The output should match the data below line for line.

(Itemized modification records)
● ● ● ● ● ● ●
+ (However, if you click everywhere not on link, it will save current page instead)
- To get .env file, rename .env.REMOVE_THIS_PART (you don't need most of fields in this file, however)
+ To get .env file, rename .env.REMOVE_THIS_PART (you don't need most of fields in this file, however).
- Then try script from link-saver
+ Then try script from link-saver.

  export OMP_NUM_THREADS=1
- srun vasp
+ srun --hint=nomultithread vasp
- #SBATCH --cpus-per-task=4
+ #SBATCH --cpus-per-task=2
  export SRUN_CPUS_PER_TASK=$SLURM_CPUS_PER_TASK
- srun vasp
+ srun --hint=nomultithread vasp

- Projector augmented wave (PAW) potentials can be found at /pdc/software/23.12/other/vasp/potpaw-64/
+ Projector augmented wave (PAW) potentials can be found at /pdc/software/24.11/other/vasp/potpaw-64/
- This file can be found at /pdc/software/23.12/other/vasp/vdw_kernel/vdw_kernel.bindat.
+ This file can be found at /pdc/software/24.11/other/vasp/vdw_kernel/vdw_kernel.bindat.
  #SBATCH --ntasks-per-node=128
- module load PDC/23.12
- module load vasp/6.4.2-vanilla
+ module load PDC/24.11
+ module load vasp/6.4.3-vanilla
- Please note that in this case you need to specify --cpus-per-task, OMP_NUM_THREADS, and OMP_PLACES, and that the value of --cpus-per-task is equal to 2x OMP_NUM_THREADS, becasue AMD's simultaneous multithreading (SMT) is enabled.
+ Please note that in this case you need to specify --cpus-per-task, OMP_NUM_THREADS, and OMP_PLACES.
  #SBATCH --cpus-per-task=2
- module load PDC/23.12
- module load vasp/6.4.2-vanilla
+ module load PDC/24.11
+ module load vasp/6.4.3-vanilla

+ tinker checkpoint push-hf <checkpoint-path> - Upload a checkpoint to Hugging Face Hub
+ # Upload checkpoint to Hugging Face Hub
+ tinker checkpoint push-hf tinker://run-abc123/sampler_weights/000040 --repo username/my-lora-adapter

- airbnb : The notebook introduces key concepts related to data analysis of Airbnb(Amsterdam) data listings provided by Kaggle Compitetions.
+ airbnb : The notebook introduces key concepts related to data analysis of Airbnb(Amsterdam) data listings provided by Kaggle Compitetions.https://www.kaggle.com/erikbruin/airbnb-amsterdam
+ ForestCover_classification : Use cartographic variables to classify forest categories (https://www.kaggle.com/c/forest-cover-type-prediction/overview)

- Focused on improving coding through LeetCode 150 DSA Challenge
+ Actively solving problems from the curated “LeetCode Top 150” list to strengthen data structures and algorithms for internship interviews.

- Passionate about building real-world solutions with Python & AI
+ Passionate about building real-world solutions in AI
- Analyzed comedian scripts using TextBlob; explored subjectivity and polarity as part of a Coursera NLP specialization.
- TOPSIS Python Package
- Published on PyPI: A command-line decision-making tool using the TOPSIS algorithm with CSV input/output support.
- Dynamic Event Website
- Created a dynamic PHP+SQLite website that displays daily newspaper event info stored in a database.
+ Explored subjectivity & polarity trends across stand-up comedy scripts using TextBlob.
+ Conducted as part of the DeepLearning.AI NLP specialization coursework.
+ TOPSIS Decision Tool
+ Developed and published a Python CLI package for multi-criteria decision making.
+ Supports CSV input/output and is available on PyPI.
● ● ● ● ● ● ●
| RESPONSE |
+ (However, if you click everywhere not on link, it will save current page instead)
- To get .env file, rename .env.REMOVE_THIS_PART (you don't need most of fields in this file, however)
+ To get .env file, rename .env.REMOVE_THIS_PART (you don't need most of fields in this file, however).
- Then try script from link-saver
+ Then try script from link-saver.

  export OMP_NUM_THREADS=1
- srun vasp
+ srun --hint=nomultithread vasp
- #SBATCH --cpus-per-task=4
+ #SBATCH --cpus-per-task=2
  export SRUN_CPUS_PER_TASK=$SLURM_CPUS_PER_TASK
- srun vasp
+ srun --hint=nomultithread vasp

- Projector augmented wave (PAW) potentials can be found at /pdc/software/23.12/other/vasp/potpaw-64/
+ Projector augmented wave (PAW) potentials can be found at /pdc/software/24.11/other/vasp/potpaw-64/
- This file can be found at /pdc/software/23.12/other/vasp/vdw_kernel/vdw_kernel.bindat.
+ This file can be found at /pdc/software/24.11/other/vasp/vdw_kernel/vdw_kernel.bindat.
  #SBATCH --ntasks-per-node=128
- module load PDC/23.12
- module load vasp/6.4.2-vanilla
+ module load PDC/24.11
+ module load vasp/6.4.3-vanilla
- Please note that in this case you need to specify --cpus-per-task, OMP_NUM_THREADS, and OMP_PLACES, and that the value of --cpus-per-task is equal to 2x OMP_NUM_THREADS, becasue AMD's simultaneous multithreading (SMT) is enabled.
+ Please note that in this case you need to specify --cpus-per-task, OMP_NUM_THREADS, and OMP_PLACES.
  #SBATCH --cpus-per-task=2
- module load PDC/23.12
- module load vasp/6.4.2-vanilla
+ module load PDC/24.11
+ module load vasp/6.4.3-vanilla

+ tinker checkpoint push-hf <checkpoint-path> - Upload a checkpoint to Hugging Face Hub
+ # Upload checkpoint to Hugging Face Hub
+ tinker checkpoint push-hf tinker://run-abc123/sampler_weights/000040 --repo username/my-lora-adapter

- airbnb : The notebook introduces key concepts related to data analysis of Airbnb(Amsterdam) data listings provided by Kaggle Compitetions.
+ airbnb : The notebook introduces key concepts related to data analysis of Airbnb(Amsterdam) data listings provided by Kaggle Compitetions.https://www.kaggle.com/erikbruin/airbnb-amsterdam
+ ForestCover_classification : Use cartographic variables to classify forest categories (https://www.kaggle.com/c/forest-cover-type-prediction/overview)

- Focused on improving coding through LeetCode 150 DSA Challenge
+ Actively solving problems from the curated “LeetCode Top 150” list to strengthen data structures and algorithms for internship interviews.

- Passionate about building real-world solutions with Python & AI
+ Passionate about building real-world solutions in AI
- Analyzed comedian scripts using TextBlob; explored subjectivity and polarity as part of a Coursera NLP specialization.
- TOPSIS Python Package
- Published on PyPI: A command-line decision-making tool using the TOPSIS algorithm with CSV input/output support.
- Dynamic Event Website
- Created a dynamic PHP+SQLite website that displays daily newspaper event info stored in a database.
+ Explored subjectivity & polarity trends across stand-up comedy scripts using TextBlob.
+ Conducted as part of the DeepLearning.AI NLP specialization coursework.
+ TOPSIS Decision Tool
+ Developed and published a Python CLI package for multi-criteria decision making.
+ Supports CSV input/output and is available on PyPI.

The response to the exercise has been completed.